_TO DO_
Check every line of the data and copy the ones where "list" appears.

(Beginning of RECORDS SUPPLIED)

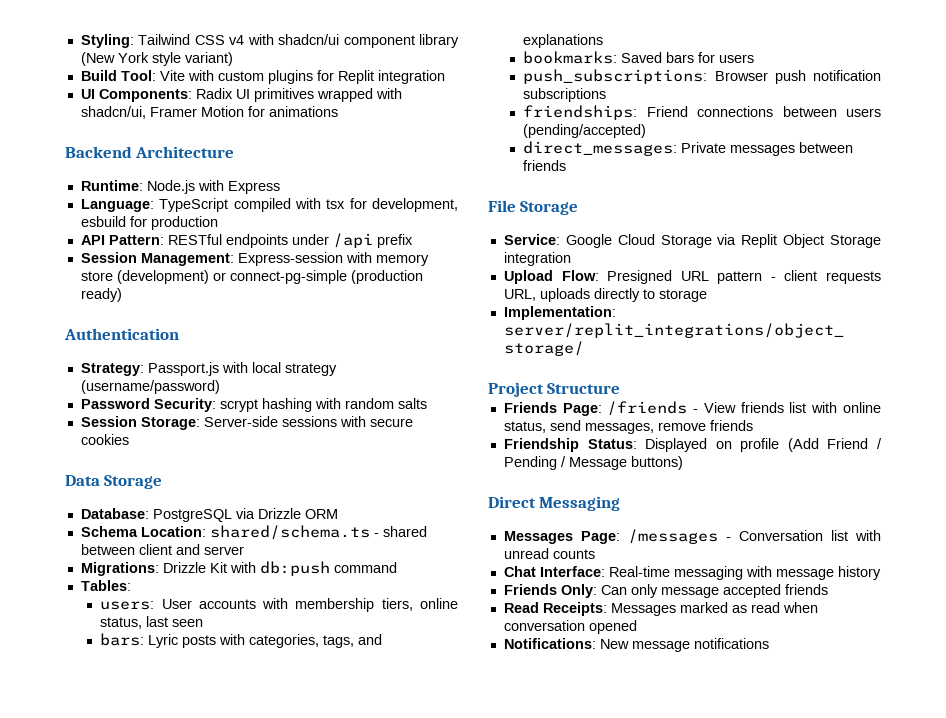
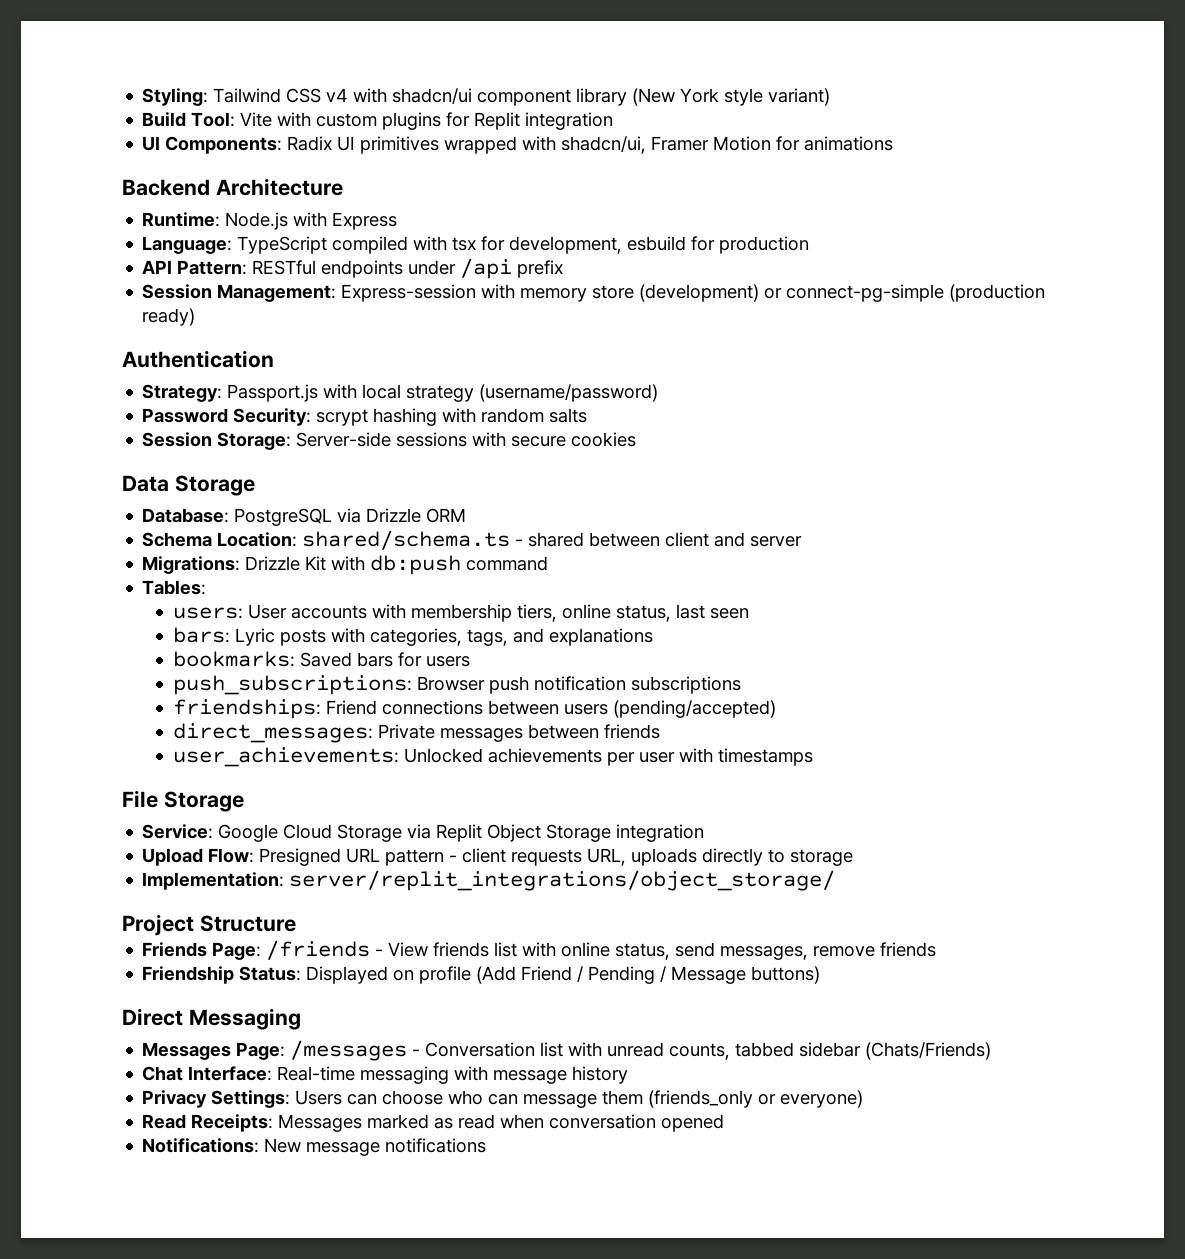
+ user_achievements: Unlocked achievements per user with timestamps
- Messages Page: /messages - Conversation list with unread counts
+ Messages Page: /messages - Conversation list with unread counts, tabbed sidebar (Chats/Friends)
- Friends Only: Can only message accepted friends
+ Privacy Settings: Users can choose who can message them (friends_only or everyone)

(End of RECORDS SUPPLIED)

_SOLUTION TO THE PROBLEM_
- Messages Page: /messages - Conversation list with unread counts
+ Messages Page: /messages - Conversation list with unread counts, tabbed sidebar (Chats/Friends)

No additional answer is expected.